Demir'in aldığı nefesler yetmez oldu, içi daraldı, ne yapacağını bilemedi. Toplantıya birkaç saat kalmışken ve henüz ne yapacağını bilemezken, daha fazla duramadı konakta arabasına bindiği gibi soluğu şehre geldiği zamanlarda ne zaman sıkılsa koştuğu tepede aldı. Doğduğu şehre hakim tepede yere oturdu, izledi..izledi, bir karara varmak istedi, deli gibi yirmi gün öncesine dönmek istedi, aldığı haberi hiç almamış olmayı, babasının yaptığı konuşmayı hiç duymamış olmayı diledi nafile her şey tüm gerçekliğiyle karşısındaydı. Karar vermek istese de aslında ona sunulan bir seçim yoktu. Babası kararını vermişti ve Demir'in rüyası bitmişti, artık gerçek hayat başlamıştı. Oturduğu yerden kalktı, arabasına yürüdü, düşüncelerini sıraya koymak istiyordu olmuyordu.
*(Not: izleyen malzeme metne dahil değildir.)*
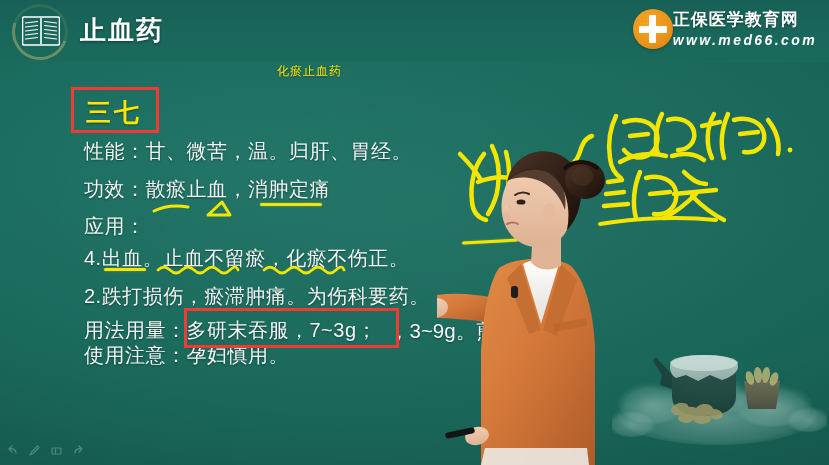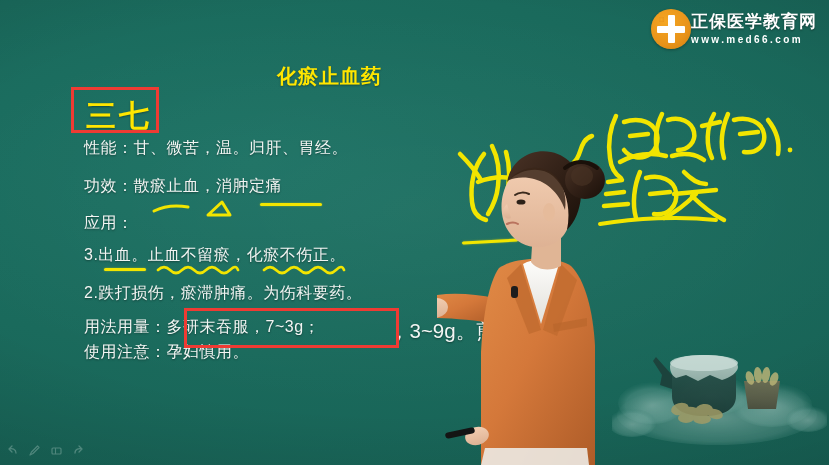--- a/index.html
+++ b/index.html
@@ -217,6 +217,26 @@
     </g>
   </svg>
 
+  <div class="header">
+    <div class="header-arc"></div>
+    <svg class="book-icon" viewBox="0 0 38 30">
+      <rect x="0.5" y="1" width="37" height="28" rx="1.5" fill="none" stroke="#ffffff" stroke-width="1.6"></rect>
+      <line x1="19" y1="2" x2="19" y2="28" stroke="#ffffff" stroke-width="1.6"></line>
+      <g stroke="#ffffff" stroke-width="1.2" stroke-linecap="round">
+        <line x1="3.5" y1="7" x2="15.5" y2="5.5"></line>
+        <line x1="3.5" y1="11" x2="15.5" y2="9.5"></line>
+        <line x1="3.5" y1="15" x2="15.5" y2="13.5"></line>
+        <line x1="3.5" y1="19" x2="15.5" y2="17.5"></line>
+        <line x1="3.5" y1="23" x2="15.5" y2="21.5"></line>
+        <line x1="22.5" y1="5.5" x2="34.5" y2="7"></line>
+        <line x1="22.5" y1="9.5" x2="34.5" y2="11"></line>
+        <line x1="22.5" y1="13.5" x2="34.5" y2="15"></line>
+        <line x1="22.5" y1="17.5" x2="34.5" y2="19"></line>
+        <line x1="22.5" y1="21.5" x2="34.5" y2="23"></line>
+      </g>
+    </svg>
+    <div class="header-title">止血药</div>
+  </div>
 
   <div class="brand">
     <div class="brand-mark">

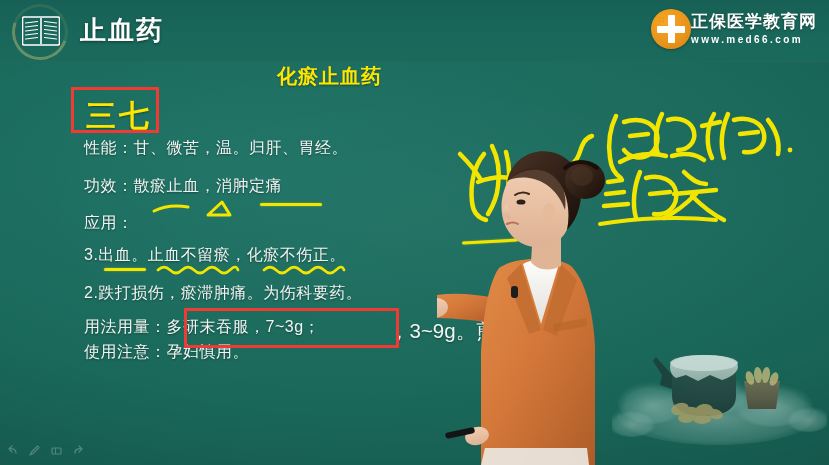--- a/index.html
+++ b/index.html
@@ -81,8 +81,9 @@
     text-shadow:0 1px 2px rgba(0,0,0,.4);
   }
   .brand-url{
-    color:#ffffff;font-size:10px;font-weight:bold;letter-spacing:2.4px;
+    color:#ffffff;font-size:14px;font-weight:bold;letter-spacing:2.4px;
     margin-top:5px;
+    font-style:italic;
   }
 
   

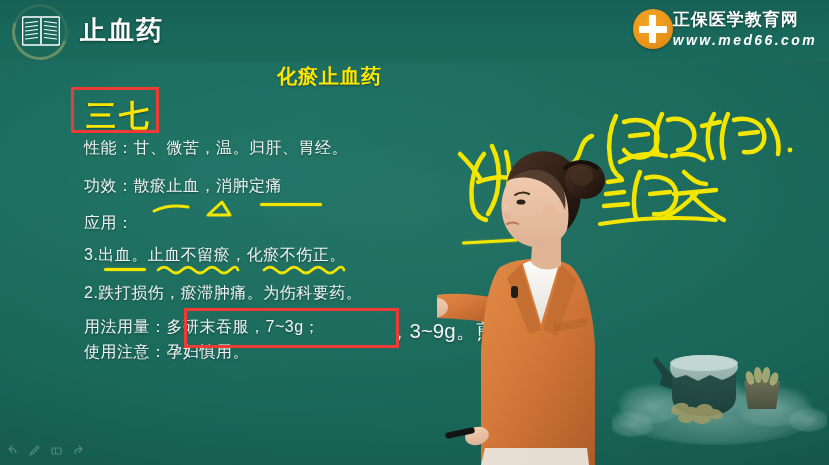--- a/index.html
+++ b/index.html
@@ -89,7 +89,7 @@
   
   .slide-title{
     position:absolute;left:277px;top:63px;
-    color:#ffe600;font-size:20px;font-weight:bold;
+    color:#ffe600;font-size:12px;font-weight:normal;
     letter-spacing:1px;
     text-shadow:0 1px 2px rgba(0,0,0,.35);
     z-index:3;

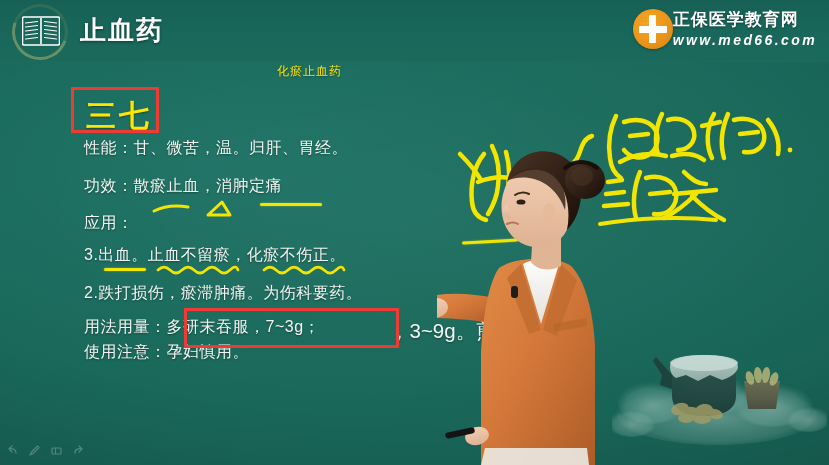--- a/index.html
+++ b/index.html
@@ -97,7 +97,7 @@
 
   .drug-name{
     position:absolute;left:86px;top:96px;
-    color:#ffe600;font-size:30px;font-weight:bold;letter-spacing:3px;
+    color:#ffe600;font-size:25px;font-weight:bold;letter-spacing:3px;
     text-shadow:0 1px 2px rgba(0,0,0,.35);
     z-index:3;
   }

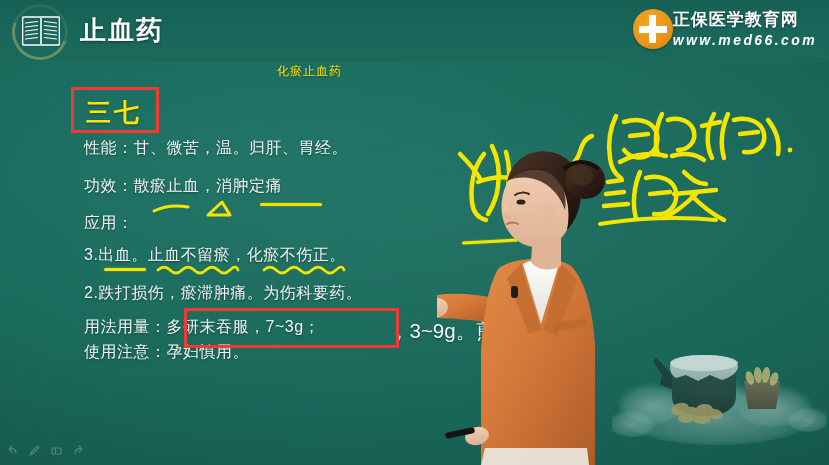--- a/index.html
+++ b/index.html
@@ -108,7 +108,7 @@
 
   .line{
     position:absolute;left:84px;
-    color:#f2f5f3;font-size:16px;font-weight:500;
+    color:#f2f5f3;font-size:20px;font-weight:500;
     letter-spacing:.5px;white-space:nowrap;
     text-shadow:0 1px 2px rgba(0,0,0,.4);
     z-index:3;

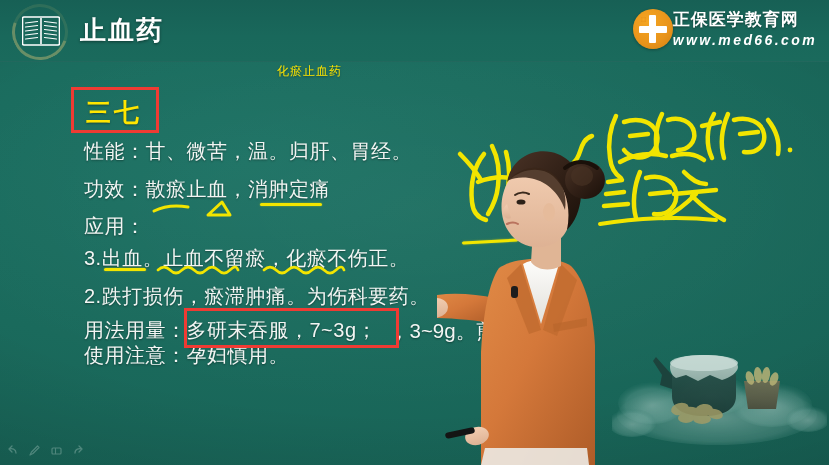--- a/index.html
+++ b/index.html
@@ -259,7 +259,7 @@
   <div class="line l1">性能：甘、微苦，温。归肝、胃经。</div>
   <div class="line l2">功效：散瘀止血，消肿定痛</div>
   <div class="line l3">应用：</div>
-  <div class="line l4">3.出血。止血不留瘀，化瘀不伤正。</div>
+  <div class="line l4">4.出血。止血不留瘀，化瘀不伤正。</div>
   <div class="line l5">2.跌打损伤，瘀滞肿痛。为伤科要药。</div>
   <div class="line l6">用法用量：多研末吞服，7~3g；</div>
   <div class="dose-tail">，3~9g。煎服。</div>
   Leyla'yı düşündü tekrar, karısı üniversitede ekonomi eğitimi almıştı, büyük şehir hayatını severdi, Demir'i de severdi değil mi? Şimdi ne olacaktı? Hadi işler bir şekilde yürüdü diyelim, gider gelirdi İstanbul'a, buradan idare ederdi bazı şeyleri. Leyla ne yapacaktı? Evde otur mu diyecekti, çocuklarını büyüt, o da ayrı bir hikayeydi zaten son bir yıldır korunmamalarına rağmen bir bebek yoktu ortada. Açıkçası ikisi de bunun çok derdine düşmemişti, Leyla bir kadın doğum doktoruna gitmiş bir kaç ilaç kullanmıştı, durum değişmemişti. Şimdi bu konu da hayatlarının bir numaralı sorunu olacaktı, hiç yoktan gerilip üzülecekti Leyla'sı.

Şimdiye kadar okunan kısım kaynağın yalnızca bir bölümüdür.